Start of RECORDS SHOWN

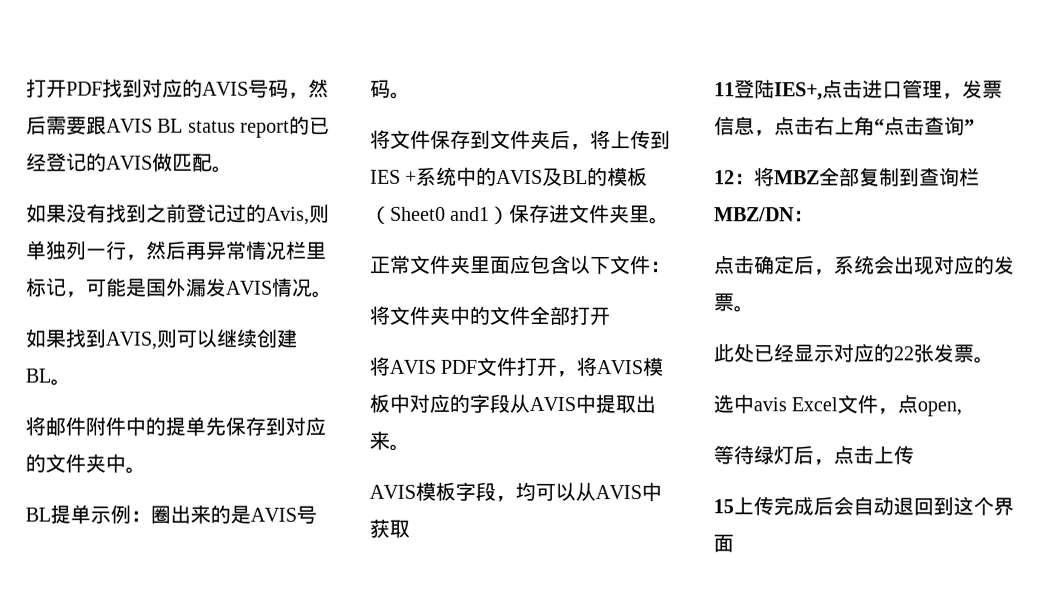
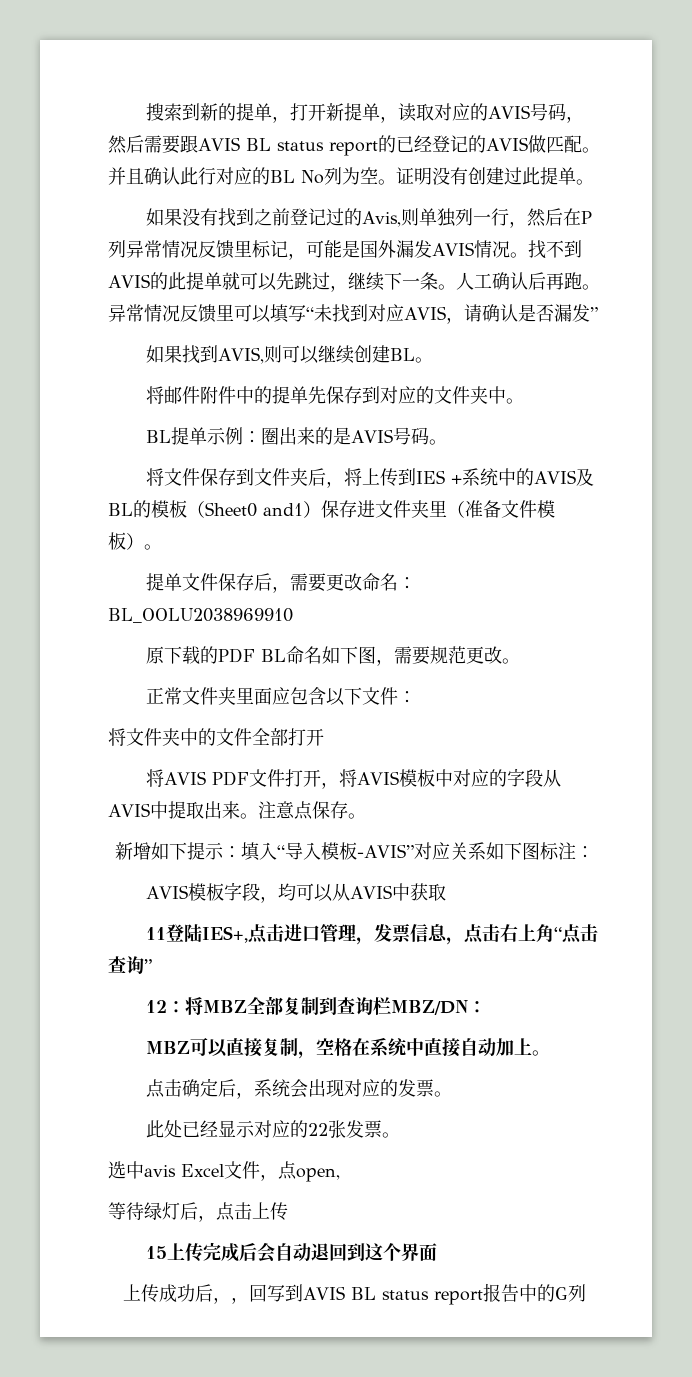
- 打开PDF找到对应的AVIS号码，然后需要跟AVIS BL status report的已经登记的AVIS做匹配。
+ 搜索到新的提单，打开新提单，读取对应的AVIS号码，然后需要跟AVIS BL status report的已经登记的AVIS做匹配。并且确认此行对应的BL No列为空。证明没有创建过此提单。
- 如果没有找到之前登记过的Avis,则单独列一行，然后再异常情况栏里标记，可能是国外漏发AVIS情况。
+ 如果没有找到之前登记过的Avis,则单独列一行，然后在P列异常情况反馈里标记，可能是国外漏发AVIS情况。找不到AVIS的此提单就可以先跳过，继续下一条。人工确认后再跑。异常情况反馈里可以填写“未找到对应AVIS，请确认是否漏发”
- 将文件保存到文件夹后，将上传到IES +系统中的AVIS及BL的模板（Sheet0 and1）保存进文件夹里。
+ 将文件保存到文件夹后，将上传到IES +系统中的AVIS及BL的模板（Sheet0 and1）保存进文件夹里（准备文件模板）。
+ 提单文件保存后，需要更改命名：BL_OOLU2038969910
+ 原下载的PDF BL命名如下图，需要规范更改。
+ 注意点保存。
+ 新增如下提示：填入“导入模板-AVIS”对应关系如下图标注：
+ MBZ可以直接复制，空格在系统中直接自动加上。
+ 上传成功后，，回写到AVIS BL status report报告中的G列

End of RECORDS SHOWN

#### WORK TASK
Which lines of the entries above contain the word "然后需要跟AVIS"? Copy each of them.

#### REPLY TO THE EXERCISE
- 打开PDF找到对应的AVIS号码，然后需要跟AVIS BL status report的已经登记的AVIS做匹配。
+ 搜索到新的提单，打开新提单，读取对应的AVIS号码，然后需要跟AVIS BL status report的已经登记的AVIS做匹配。并且确认此行对应的BL No列为空。证明没有创建过此提单。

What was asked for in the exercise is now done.